AI Article Synopsis

  • Undifferentiated nasopharyngeal carcinoma is associated with Epstein-Barr virus and shows a high level of responsiveness to both radiation and chemotherapy treatments.
  • Treatment regimens included radiotherapy alone or combined with zorubicin and cisplatin, with different outcomes observed based on tumor stages.
  • The study revealed that combined chemotherapy with radiotherapy significantly improved 5-year survival rates, especially in early-stage tumors, but outcomes were worse for more advanced N2 and N3 lesions.

Article Abstract

Undifferentiated nasopharyngeal carcinoma has been related to the Epstein-Barr virus.
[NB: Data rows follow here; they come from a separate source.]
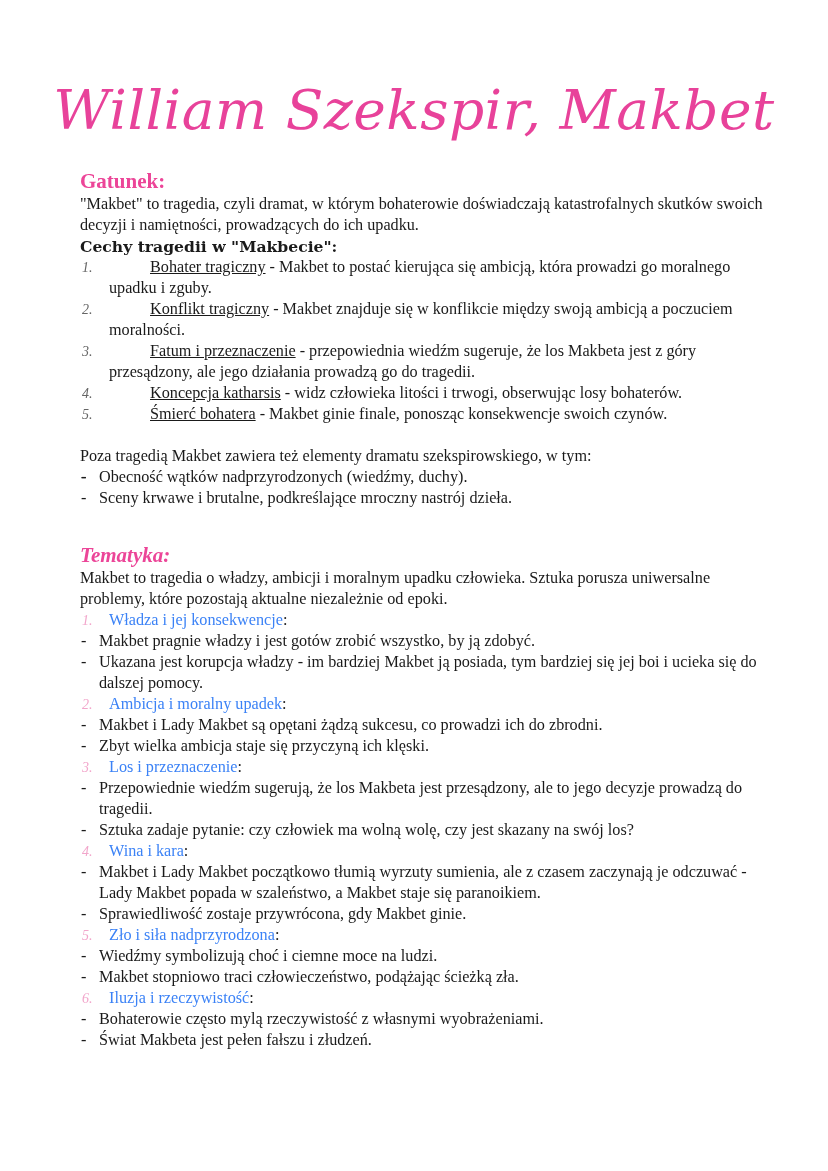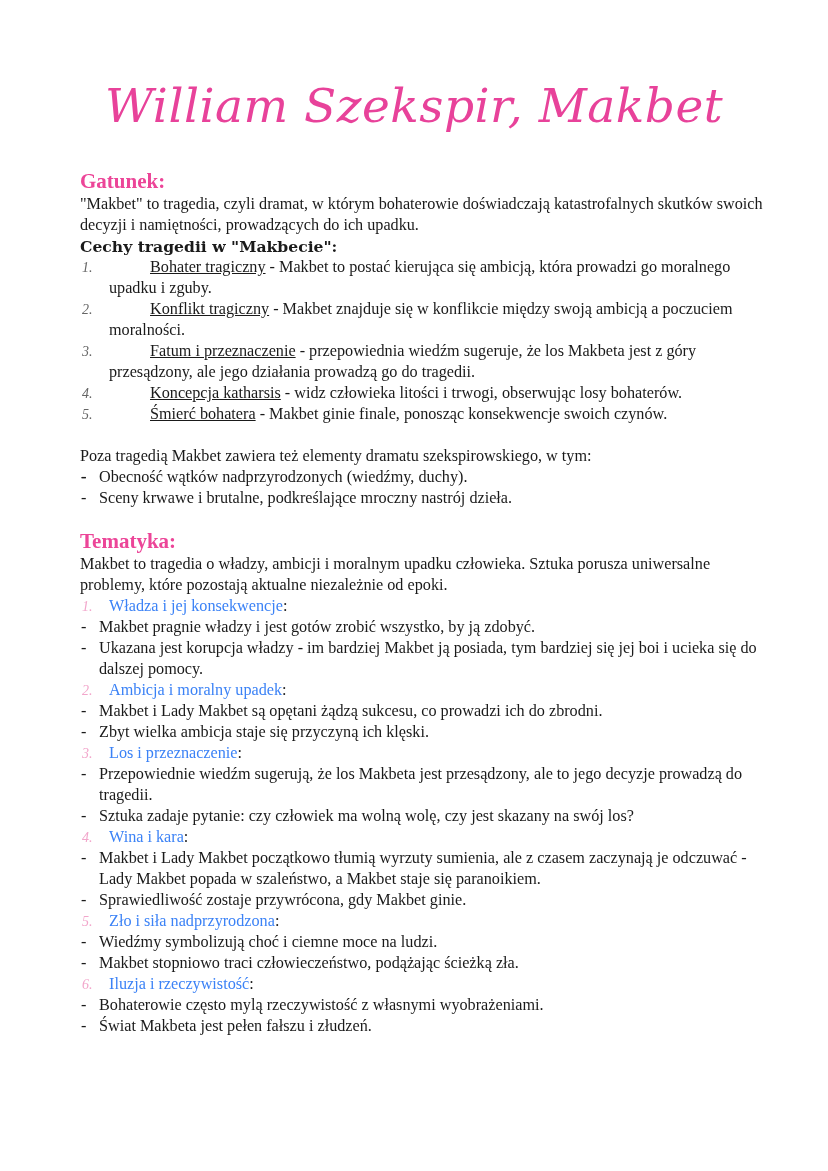--- a/index.html
+++ b/index.html
@@ -13,7 +13,7 @@
       position: absolute; left: 0; width: 828px; top: 78px;
       text-align: center;
       font-family: "DejaVu Serif", "Liberation Serif", serif;
-      font-style: italic; font-size: 47px; color: #e8429a;
+      font-style: italic; font-size: 55px; color: #e8429a;
       letter-spacing: 0.5px;
     }
     .content {

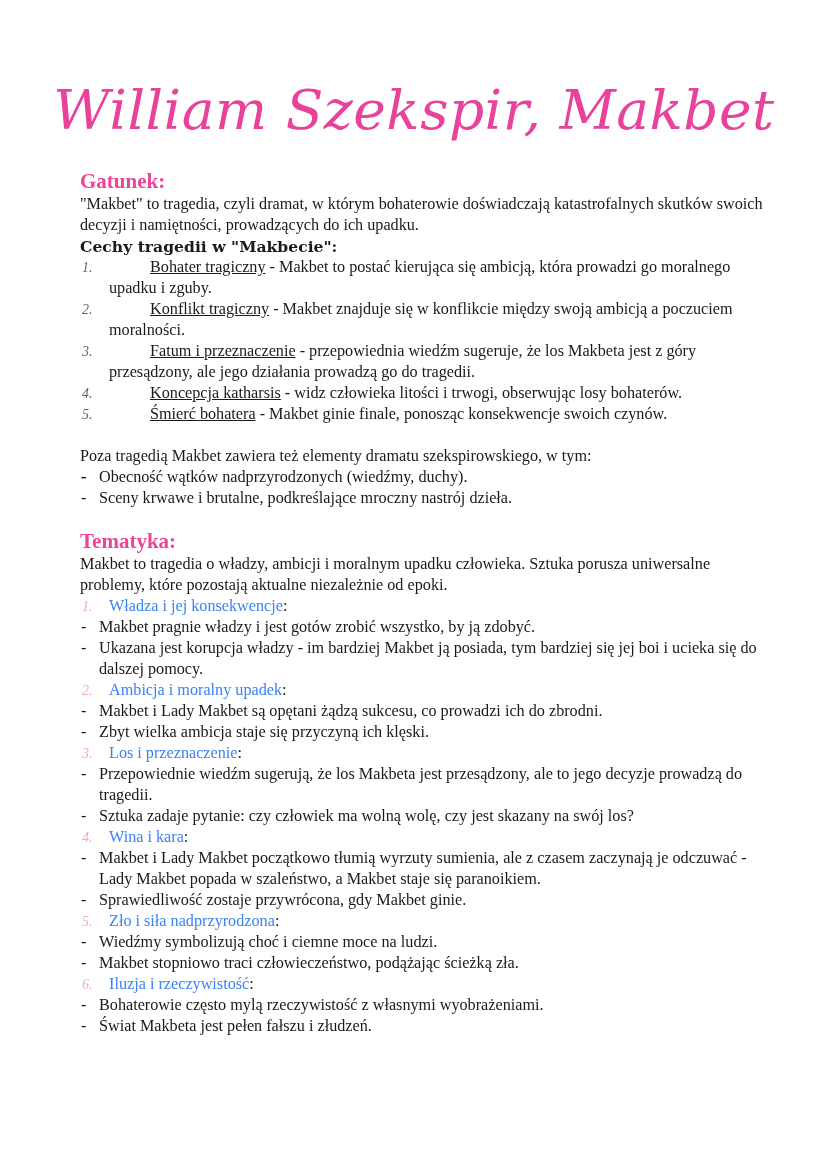--- a/index.html
+++ b/index.html
@@ -25,7 +25,7 @@
       color: #ec4598; font-size: 21px; line-height: 26px;
     }
     .h2.g { }
-    .h2.t { margin-top: 19px; }
+    .h2.t { margin-top: 33px; font-style: italic; }
     .p { margin: 0; }
     .bold { font-weight: bold; font-family: "DejaVu Serif", serif; font-size: 15.6px; }
     .num-item { position: relative; padding-left: 29px; }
These tumors are known to be radiosensitive and chemosensitive. While radiotherapy (RT) allows for a high rate of local control, 80% of all patients die from or with metastatic spread. This study analyzed 61 patients treated with RT alone and 28 treated with zorubicin (ZRB)-cisplatin (CDDP) and RT between 1977 and 1990. All patients treated with RT received 60-74 Gy in 6-7 weeks. Patients treated with combined therapy received ZRB 250 mg/m2 on the 1st day and CDDP 30 mg/m2 from the 2nd to 5th day. The interval between cycles was 4 weeks. Following treatment with chemotherapy patients were then given RT. The 5-year survival rate was 20% for patients with T1 and T2 tumors when treated with RT alone and 54% when treated with chemotherapy (CT). This was 25% for T3 and T4 lesions with RT only and 27% for RT with CT. Survival of patients with N0 and N1 lesions was 41% after RT and 60% after RT with CT. This decreased to 10% for N2 and N3 lesions treated with RT and 30% with RT and CT.